- What do we want our students to know, understand, and do based on curriculum outcomes?
- How will students demonstrate their understanding?
- What will we do for the students who fail the tasks?
- What will we do for the students who exceed expectations from the curriculum outcomes?
As a result of the first two questions, we use Differentiation to answer the last two questions. It’s important to begin this journey with the understanding that ALL competent teachers use Differentiation. They may not recognize their actions as such, but if they address student questions, offer choices for doing work, and/or provide individual or small group coaching as needed–they ARE differentiating.
Common Language for Differentiation
Being on the same page about the concepts of Differentiation ensures better and efficient planning and practice. At the balcony view, teachers plan and implement well when they use these two approaches: Intuitive and Intentional Differentiation:
Intuitive – In the moment Differentiation
This approach to differentiation is perhaps what occurs most frequently. Once a lesson starts, challenges occur. They may range from students struggling with directions or lacking the prerequisite skills for the immediate task to learners who already know the content and find the assignment to be boring and repetitive. How a teacher adapts or adjust the lesson “while” it’s in progress is Intuitive Differentiation.
Teachers may answer questions, change the work to be more or less complex, or provide individual coaching. While Intuitive Differentiation happens in the moments of instruction, the supports provided can improve if the choices are deliberate based on knowledge of students’ needs. Intentional Differentiation can further improve these Intuitive decision making.
Intentional – preplanned Differentiation
This approach can have a pronounced positive impact on learning experiences when educators review student data to determine the best approaches to supporting the students. Often, teachers can look at an upcoming lesson and the learning outcomes, and project which students will likely struggle and which will feel unchallenged. If they know this ahead of time, we should begin preplanning supports the meet these learners’ needs.
Application of concrete and observable Differentiation is based on seven elements, first introduced by Carol Ann Tomlinson and Susan Allen, and are explored in many references such as So All Can Learn: A Practical Guide to Differentiation.
Use this guide for both an explanation of the three planning steps for implementing strong intentional Differentiation and an understanding of how learners’ needs are met through explicit instructional structures and strategies.
These elements help shape lesson planning for the learning experiences (Content, Process, & Products and the environment). Use the Learner Voice & Assess elements–Readiness — Interests — Learning Preferences–to view planning from the Learner’s point of view. Data from these areas are how students determine if the work is respectful and meaningful to them.
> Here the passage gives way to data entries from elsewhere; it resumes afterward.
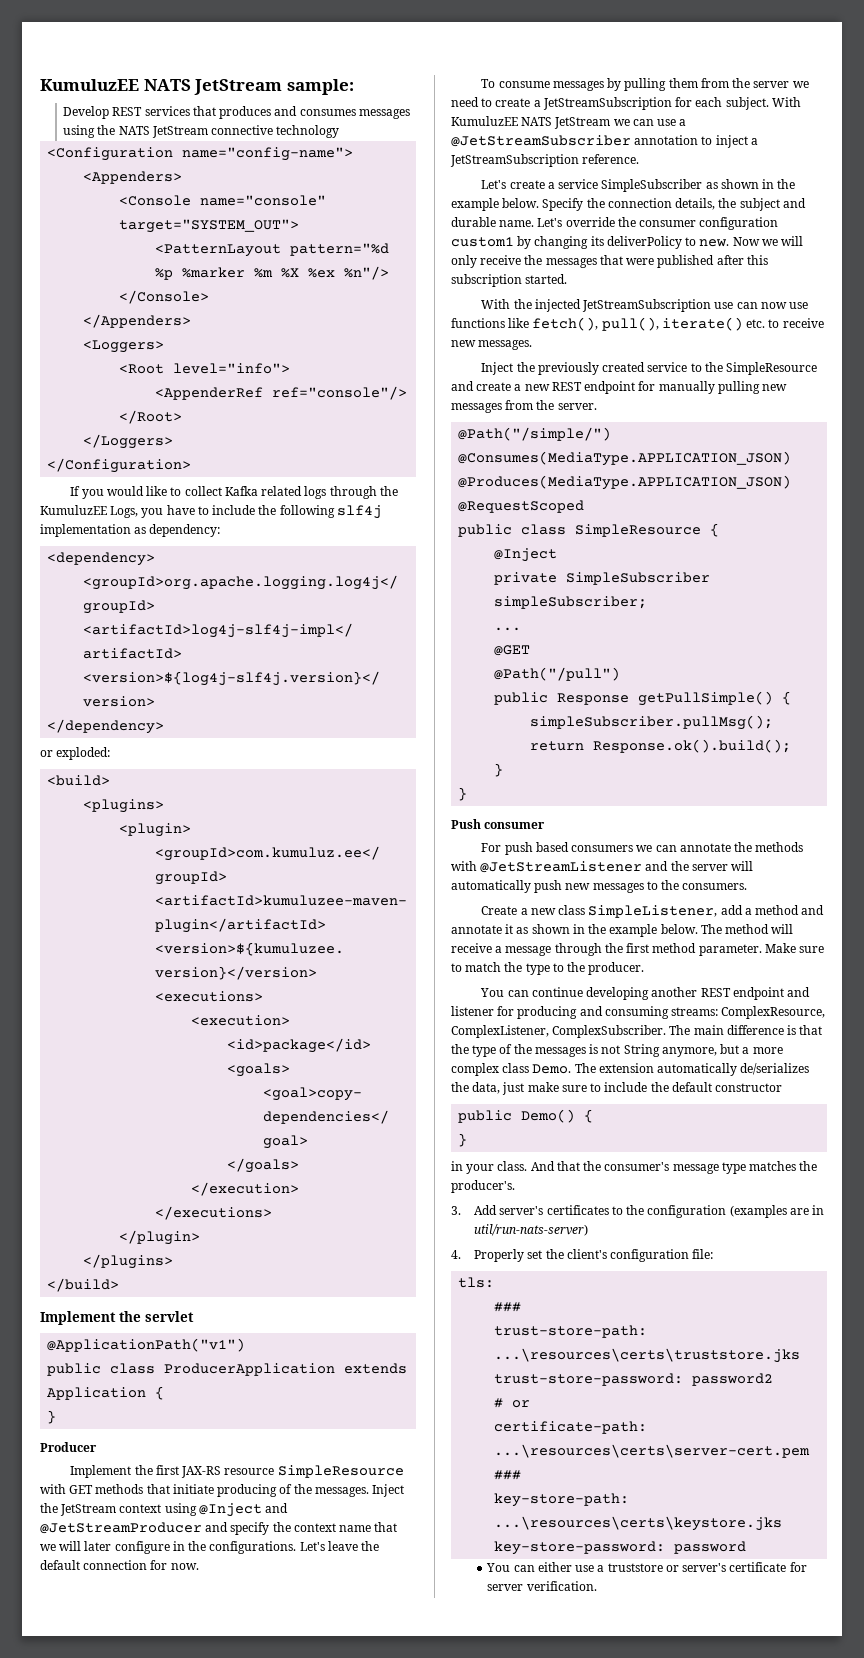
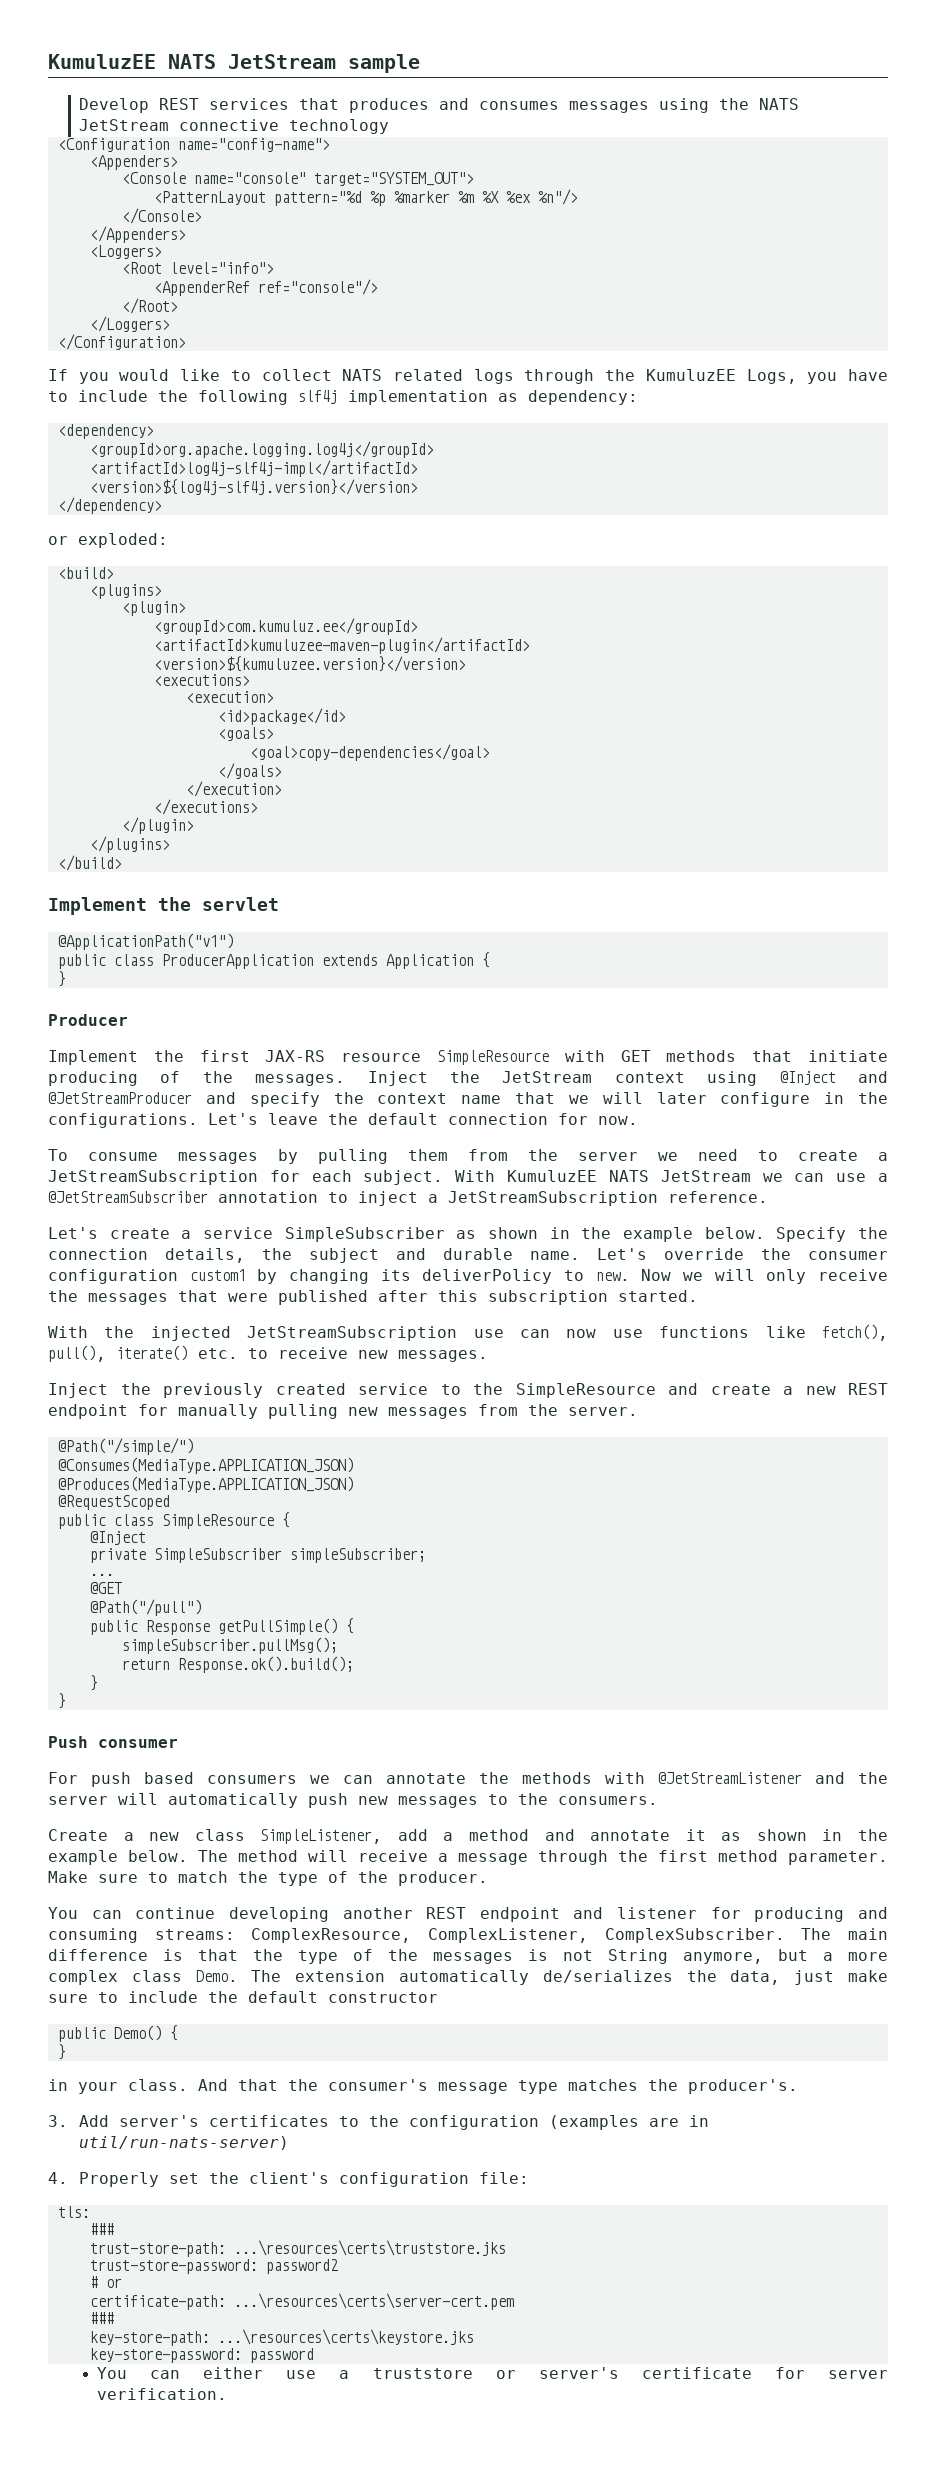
- KumuluzEE NATS JetStream sample:
+ KumuluzEE NATS JetStream sample
- If you would like to collect Kafka related logs through the KumuluzEE Logs, you have to include the following slf4j implementation as dependency:
+ If you would like to collect NATS related logs through the KumuluzEE Logs, you have to include the following slf4j implementation as dependency:
- Make sure to match the type to the producer.
+ Make sure to match the type of the producer.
Levels of Differentiation Practice
Use this leveling guide to reflect on current instructional practices with using Differentiation. It helps conversations to recognize what is already being done, and identify areas for growth to further improve Differentiation practices.
Assessment for learning is key to effective Differentiation. We need to know much about our students to improve learning experiences and meet their needs.
- Formative Assessment Cycle
This is a helpful thinking structure for how to review and reflect on student data to inform the later lessons.
- 3 Guidelines to Eliminating Assessment Fog
Clean assessment is needed to ensure that what is being assessed is what is expected. Assessment tools can include conflicting elements such as logistics that impair clear data collection. For example, taking off points for improper heading–name, date, and title–may not be the focus of demonstrating solving math problems. It’s important to separate the logistical requirements from the demonstration of academic outcomes
- 3-Part Data Collection
Supporting learners means getting to know the whole person. Three areas to collect data about each learners are: Academic skills, Personal Interests & Learning Preferences, and Community/Home Life.
- Academic Skills
Understand what students know and don’t know regarding skills and content knowledge. This is an area that teachers do much in formal ways for collecting data.
- Personal Interests & Learning Preferences
Learn what students care about. How do they prefer to spend their time when they are in control? These interests can be included into lessons as context for connecting academic skills. Understanding the different ways that learners prefer to learn, gives insights of the different ways instruction should be presented and provided.
- Community/Home Life
Understanding what students’ life is like outside of school, at home, in their neighborhood–their greater community are what shapes a person’s perspective and perceptions about what is valued. Responsibilities, expectations, and survival are influences on people. They shape the person’s decisions and actions when at work and school. The more we know, the better we can use empathy to support each learner on their journey to success.